(Beginning of Data for analysis)
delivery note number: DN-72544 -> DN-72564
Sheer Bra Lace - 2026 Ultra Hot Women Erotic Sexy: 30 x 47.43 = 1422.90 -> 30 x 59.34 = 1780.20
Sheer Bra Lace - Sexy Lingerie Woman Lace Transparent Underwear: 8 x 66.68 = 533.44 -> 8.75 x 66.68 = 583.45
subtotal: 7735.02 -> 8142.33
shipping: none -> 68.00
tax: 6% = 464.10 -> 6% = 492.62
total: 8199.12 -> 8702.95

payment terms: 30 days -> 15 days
(End of Data for analysis)
(Beginning of Data for analysis)
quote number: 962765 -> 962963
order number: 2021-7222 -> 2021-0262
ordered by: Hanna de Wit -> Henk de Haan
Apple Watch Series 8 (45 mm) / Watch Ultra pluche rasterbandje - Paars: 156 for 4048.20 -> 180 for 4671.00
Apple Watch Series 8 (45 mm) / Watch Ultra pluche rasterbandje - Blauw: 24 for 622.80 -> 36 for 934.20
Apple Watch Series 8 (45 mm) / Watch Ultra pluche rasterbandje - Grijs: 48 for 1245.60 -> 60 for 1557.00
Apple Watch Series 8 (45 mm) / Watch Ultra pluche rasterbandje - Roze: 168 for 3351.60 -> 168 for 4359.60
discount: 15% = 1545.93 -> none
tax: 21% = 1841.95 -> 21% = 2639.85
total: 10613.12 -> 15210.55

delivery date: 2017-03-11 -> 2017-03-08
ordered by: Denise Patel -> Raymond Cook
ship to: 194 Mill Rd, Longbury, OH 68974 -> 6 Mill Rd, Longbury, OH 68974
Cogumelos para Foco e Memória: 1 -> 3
(End of Data for analysis)
(Beginning of Data for analysis)
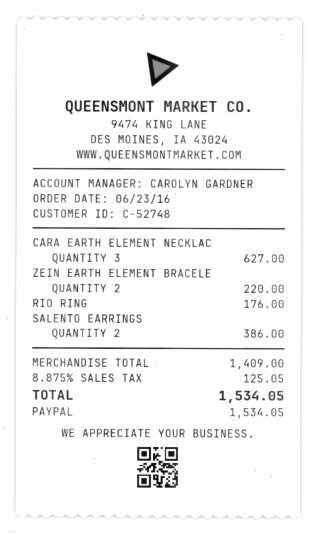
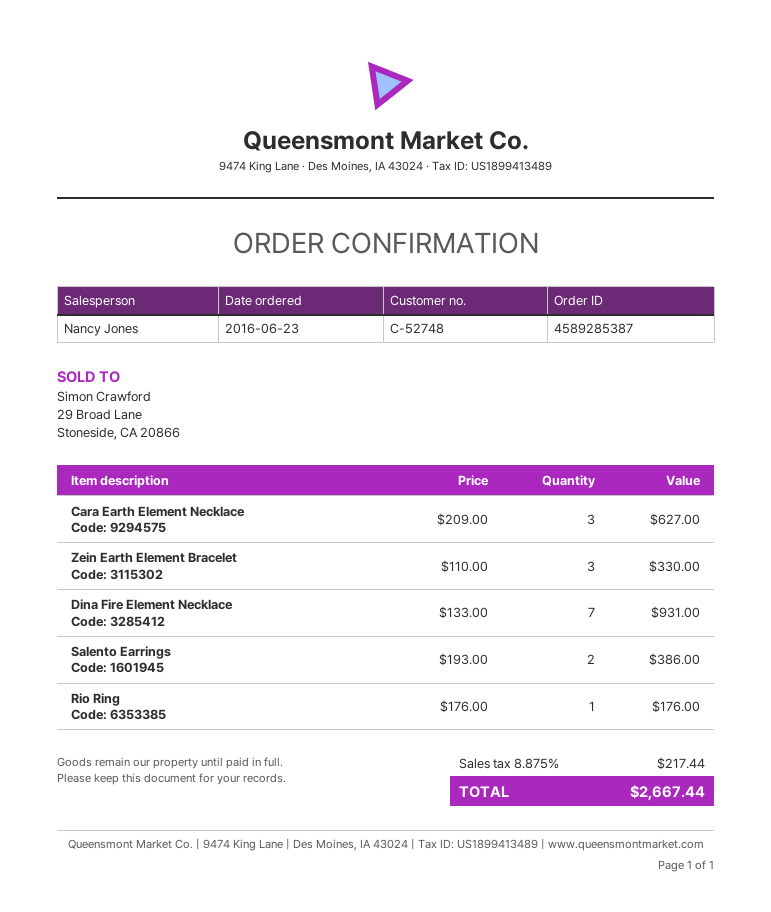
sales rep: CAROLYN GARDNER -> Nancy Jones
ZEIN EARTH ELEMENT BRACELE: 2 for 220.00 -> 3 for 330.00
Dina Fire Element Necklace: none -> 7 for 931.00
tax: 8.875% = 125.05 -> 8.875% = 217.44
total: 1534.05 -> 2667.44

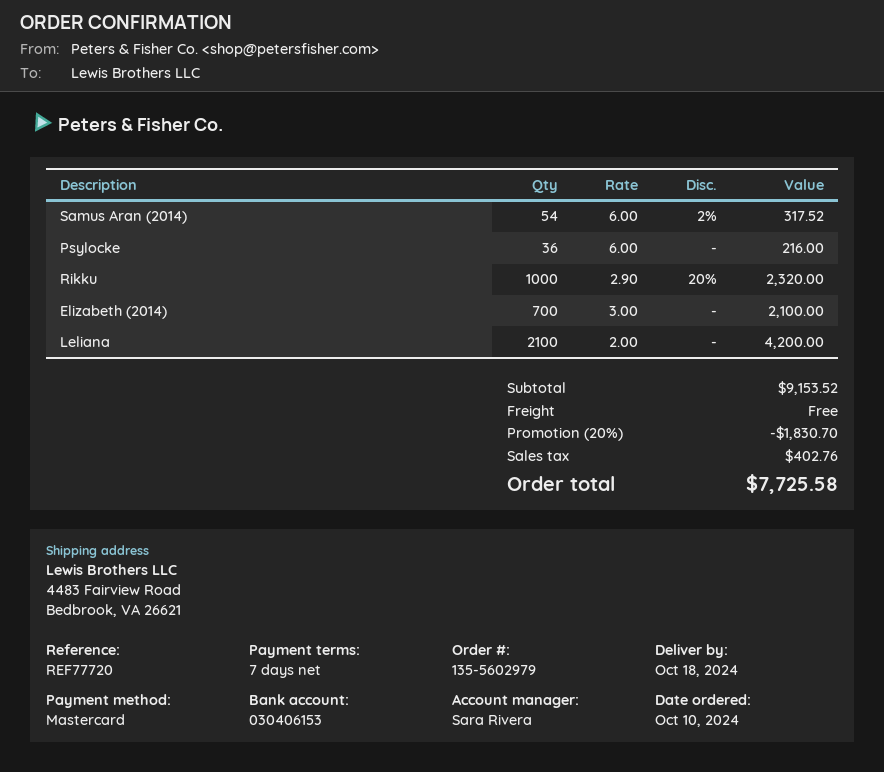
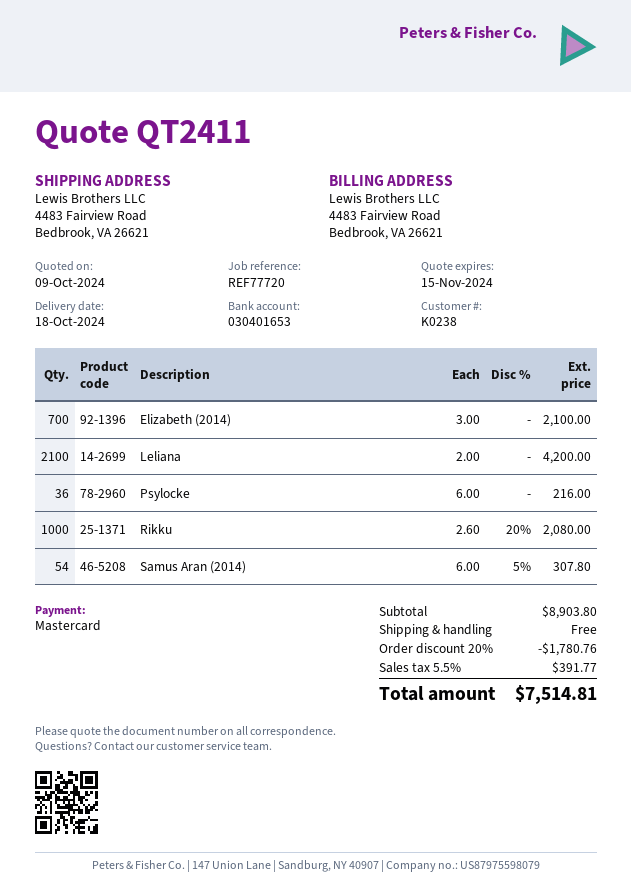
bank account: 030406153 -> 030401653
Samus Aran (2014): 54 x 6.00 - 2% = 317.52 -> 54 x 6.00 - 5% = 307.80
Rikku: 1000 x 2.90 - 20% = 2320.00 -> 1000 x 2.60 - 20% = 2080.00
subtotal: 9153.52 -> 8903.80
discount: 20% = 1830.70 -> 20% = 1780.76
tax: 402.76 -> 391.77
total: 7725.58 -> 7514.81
(End of Data for analysis)
Set down again, word for word, every line from the one with "total: 1534.05 -> 2667.44" to the one with "total: 7725.58 -> 7514.81" in the entries above, and omit the pictures.

_Exercise answer_:
total: 1534.05 -> 2667.44

bank account: 030406153 -> 030401653
Samus Aran (2014): 54 x 6.00 - 2% = 317.52 -> 54 x 6.00 - 5% = 307.80
Rikku: 1000 x 2.90 - 20% = 2320.00 -> 1000 x 2.60 - 20% = 2080.00
subtotal: 9153.52 -> 8903.80
discount: 20% = 1830.70 -> 20% = 1780.76
tax: 402.76 -> 391.77
total: 7725.58 -> 7514.81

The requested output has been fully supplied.